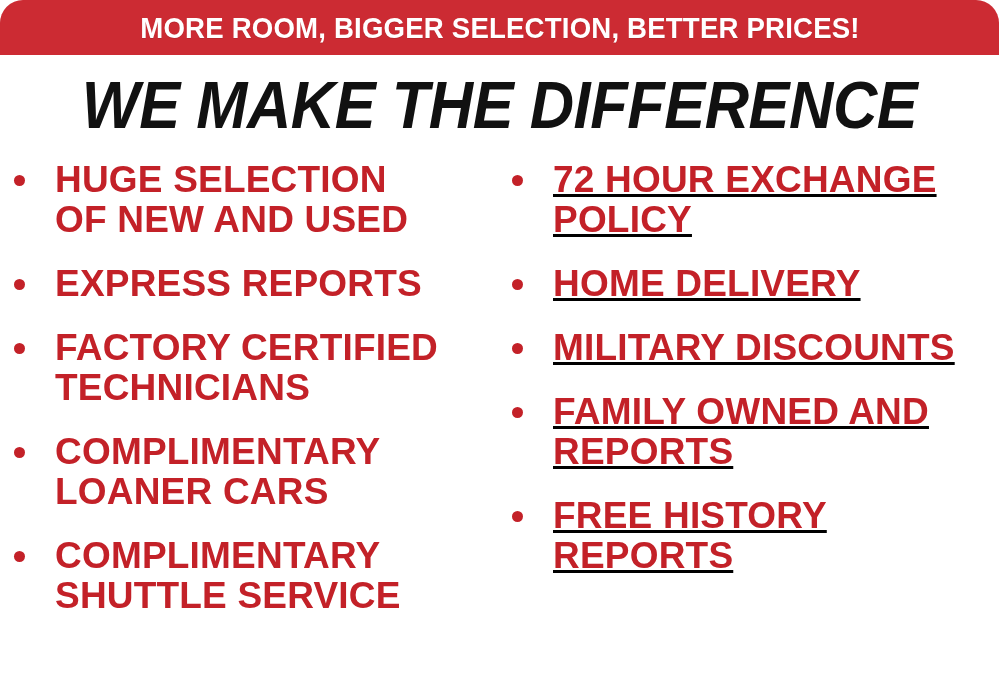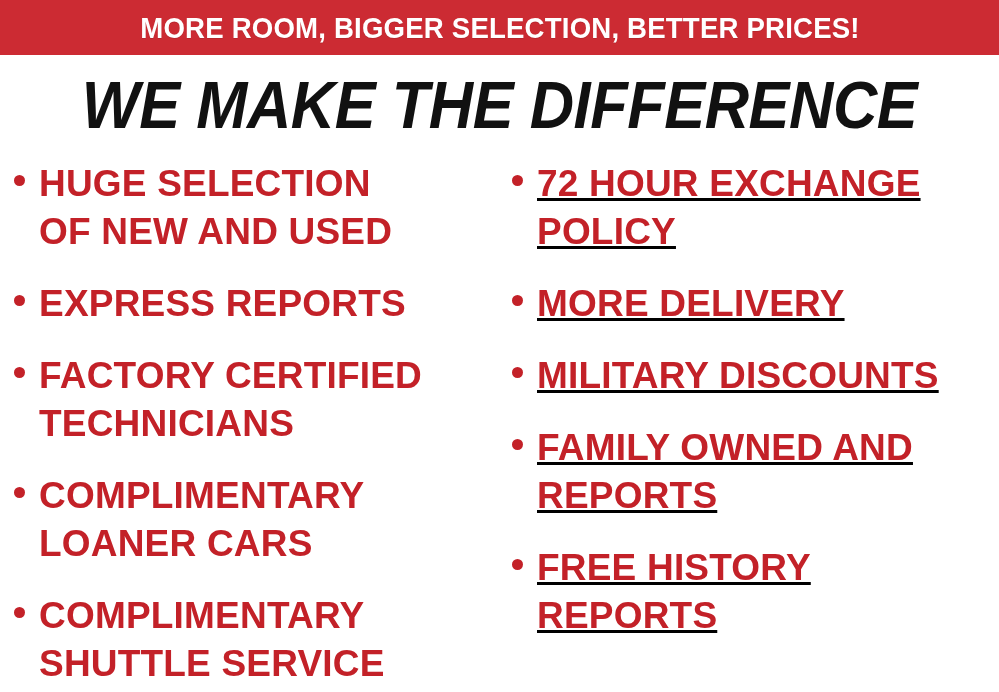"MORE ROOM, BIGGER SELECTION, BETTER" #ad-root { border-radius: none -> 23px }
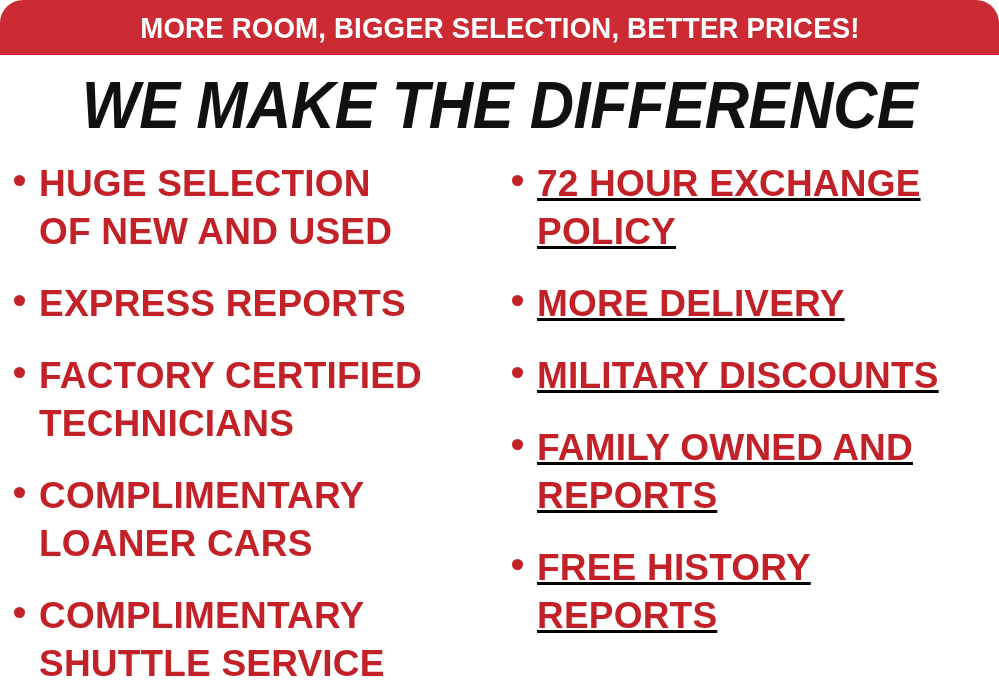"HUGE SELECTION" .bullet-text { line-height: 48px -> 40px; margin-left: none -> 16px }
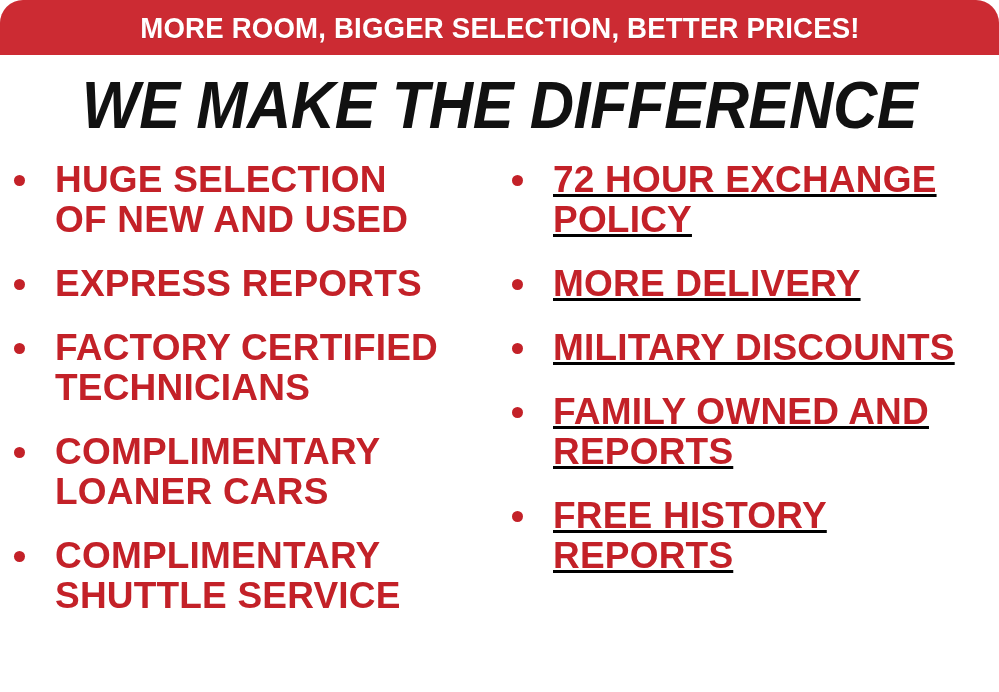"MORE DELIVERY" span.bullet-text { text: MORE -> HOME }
---
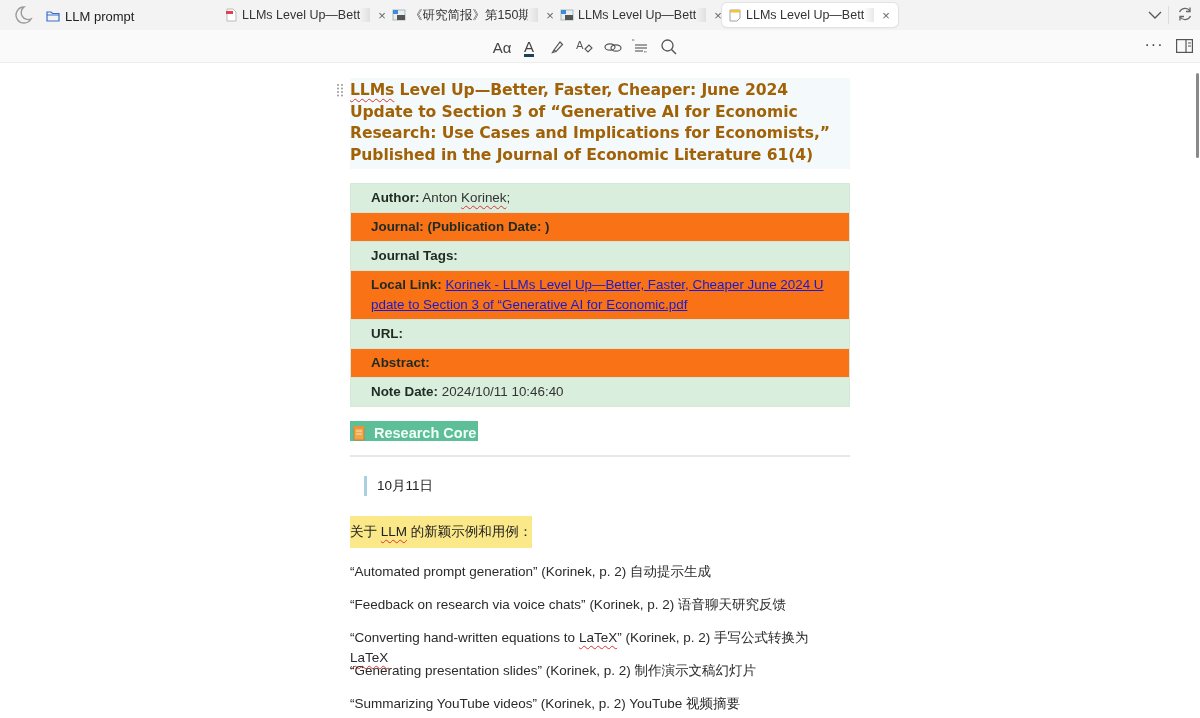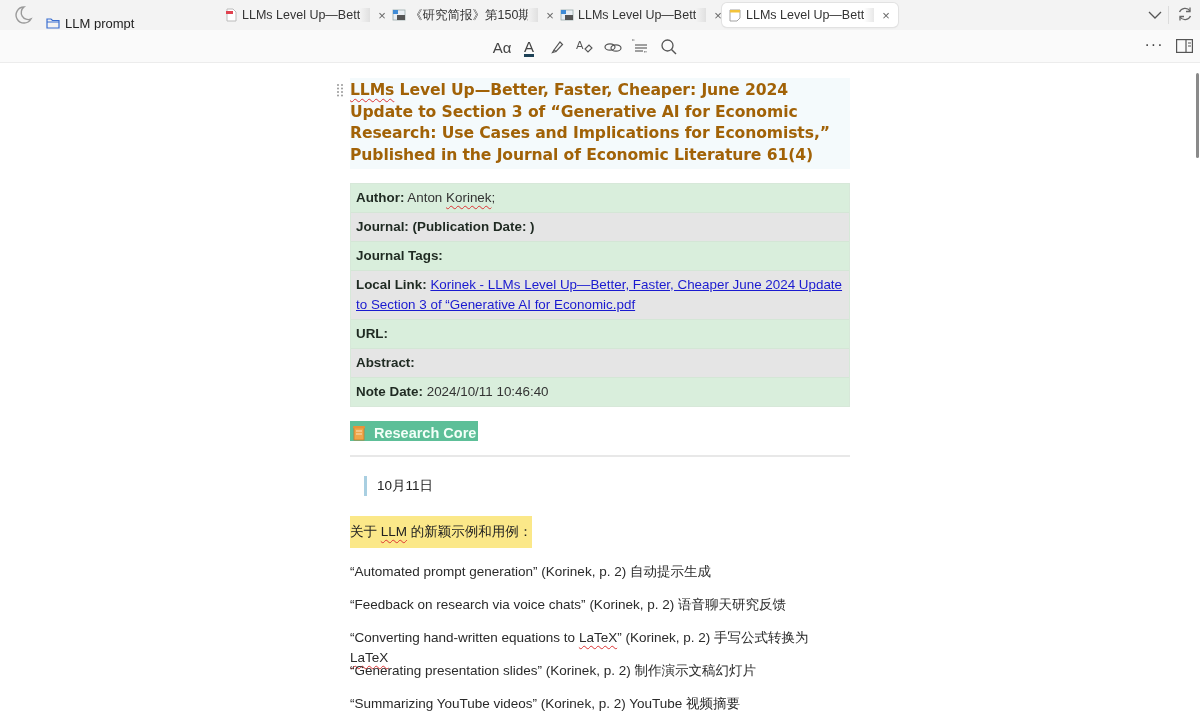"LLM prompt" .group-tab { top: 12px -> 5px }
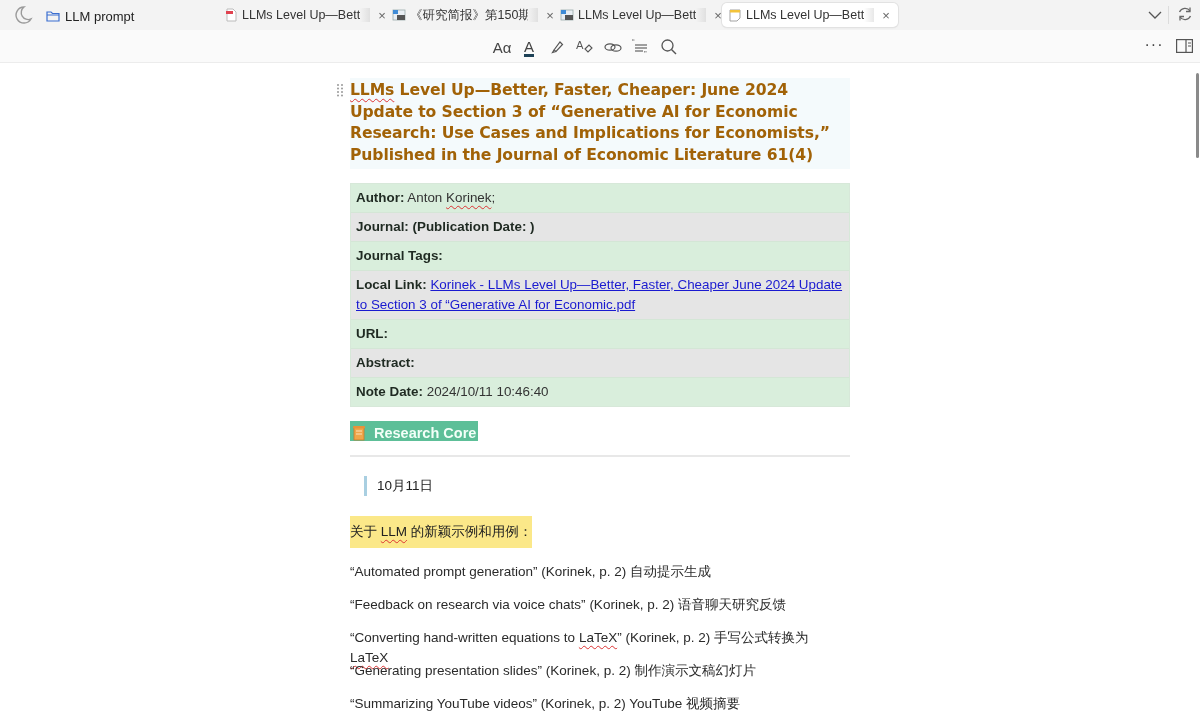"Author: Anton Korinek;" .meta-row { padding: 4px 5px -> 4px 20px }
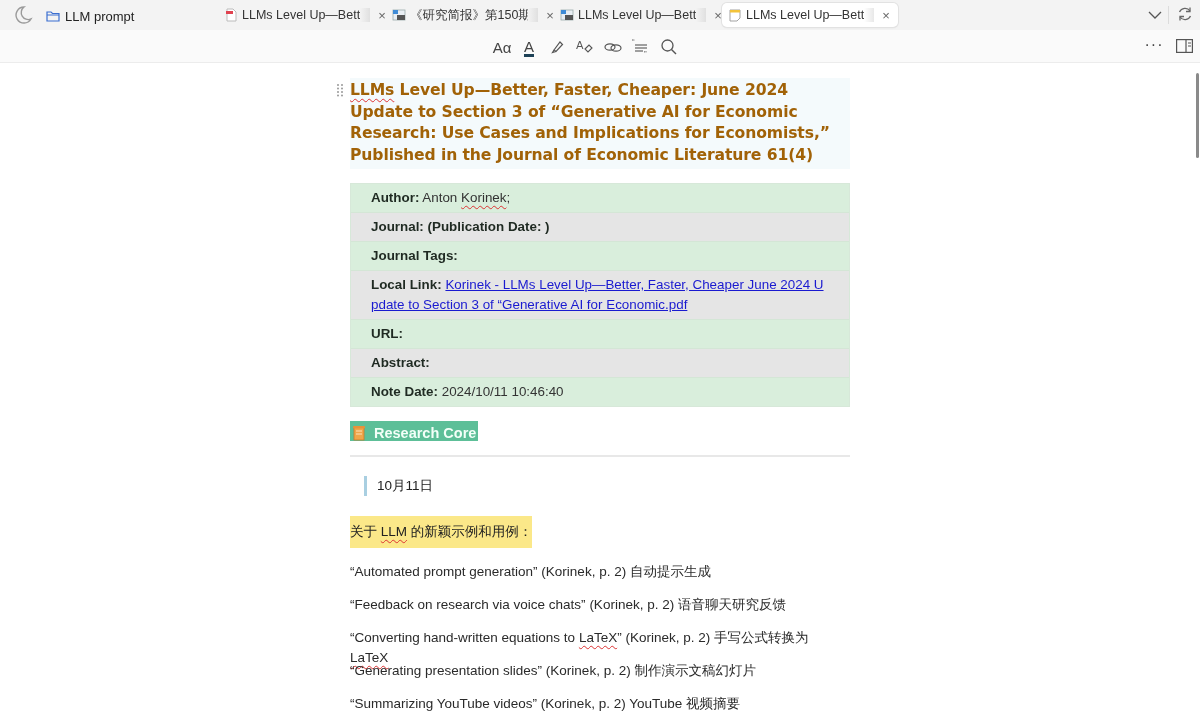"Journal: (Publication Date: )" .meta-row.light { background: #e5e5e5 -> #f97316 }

EXERCISE DIRECTIONS:
Each line above starting at the one holding "line-height: 48px ->" and ending at the one holding "text: MORE ->" should be set down exactly as it stands, both ends included, with no pictures.

SOLVED PROBLEM:
"HUGE SELECTION" .bullet-text { line-height: 48px -> 40px; margin-left: none -> 16px }
"MORE DELIVERY" span.bullet-text { text: MORE -> HOME }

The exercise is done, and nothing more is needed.